2.9. Mineralization of MC3T3-E1 Cells
MC3T3-E1 cells were cultured in osteogenic differentiation medium as described above. The concentrations of BMP-2 and the polymers were 100 ng/mL and 1,000 μg/mL, respectively. The medium was changed twice every week. After 14 days of incubation, the cells were fixed with methanol for 10 min, followed by staining with 1% Alizarin red S solution for 5 min. After the cells were washed with PBS, images of cells were acquired using an IX-71 microscope (Olympus, Tokyo, Japan) equipped with a DP-80 dual charge-coupled device (CCD) microscope camera (Olympus). The stained areas in the images were quantified using Image J software ver. 1.45l (National Institutes of Health, Bethesda, MD, USA).

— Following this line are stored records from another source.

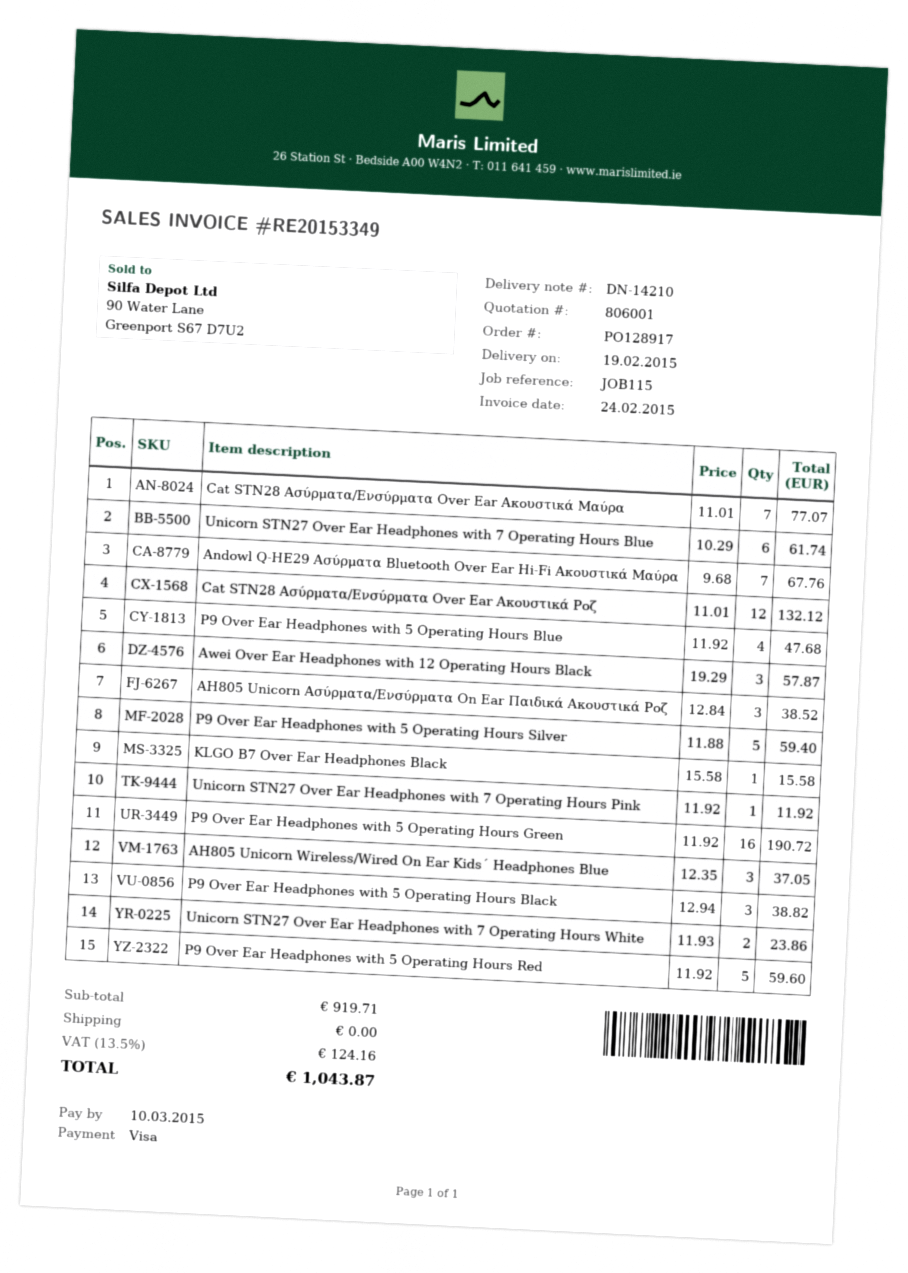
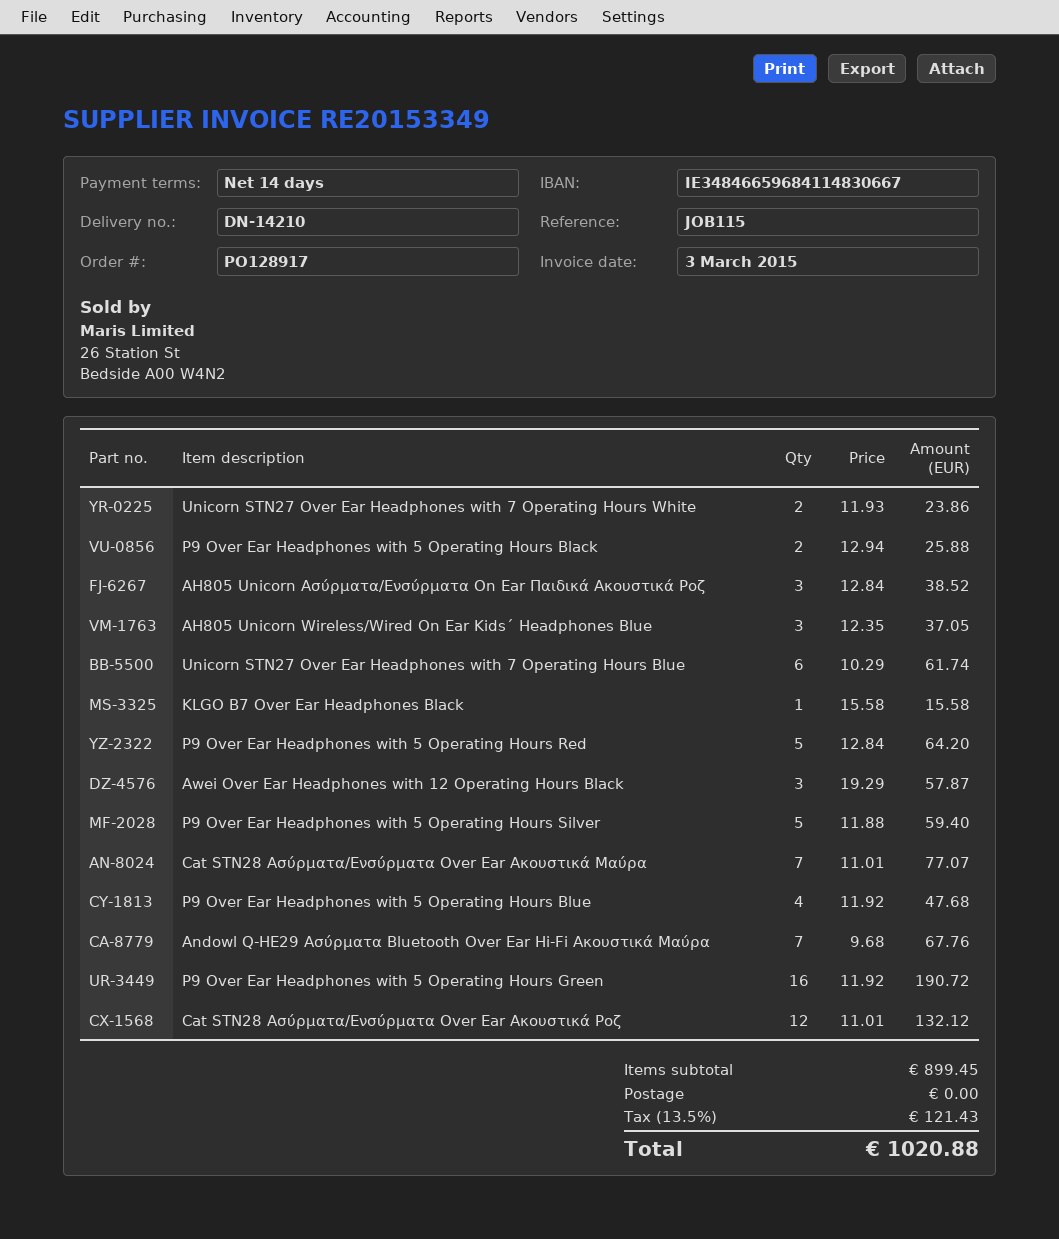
invoice date: 2015-02-24 -> 2015-03-03
Unicorn STN27 Over Ear Headphones with 7 Operating Hours Pink: 1 x 11.92 = 11.92 -> none
P9 Over Ear Headphones with 5 Operating Hours Black: 3 x 12.94 = 38.82 -> 2 x 12.94 = 25.88
P9 Over Ear Headphones with 5 Operating Hours Red: 5 x 11.92 = 59.60 -> 5 x 12.84 = 64.20
subtotal: 919.71 -> 899.45
tax: 13.5% = 124.16 -> 13.5% = 121.43
total: 1043.87 -> 1020.88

2.10. Statistical Analysis
Data were analyzed by one-way analysis of variance (ANOVA) followed by Tukey–Kramer multiple comparison test. A p value of less than 0.05 was considered to indicate statistical significance.
3. Results and Discussion
3.1. Chemical Characterizations of Polycarboxylates
In this study, the capability of four commercially available polycarboxylates to enhance osteogenic differentiation efficiency of BMP-2 was assessed. Although the molecular weights of these polycarboxylates were provided by the supplier, their methods of determination were different. Additionally, while the pKa values of the polycarboxylates have been previously reported in the literature, the experimental conditions to determine the pKa values were not identical. Therefore, the relative number-average molecular weight (Mn,SEC) and pKa of the polycarboxylates were determined by SEC and potentiometric titration, respectively. Figure 2A shows the SEC charts of the polycarboxylates and heparin in 100 mM NaNO3 solution. From these results, the Mn,SEC and Mw/Mn of the polycarboxylates and heparin were calculated based on the calibration of PEG (Table 1). The Mn,SEC of the polycarboxylates ranged from 5100 to 13,500 with relatively broad molecular weight distribution. Although the molecular weight of the polycarboxylates were not identical, we utilized these polymers for further studies. The pKa values and degree of ionization (α) at pH 7.4 were determined from the pH-α curves (Figure 2B and Table 1). The pKa values of the (meth)acrylate-based polymers (PAA and PMAA) were slightly higher than the polyamino acids (PAsp and PGlu). The α values of PAsp and PGlu at pH 7.4 were over 0.9, which were higher than those of PAA and PMAA (0.64 to 0.71). It is considered that the difference in main chain structure might change the pKa and α.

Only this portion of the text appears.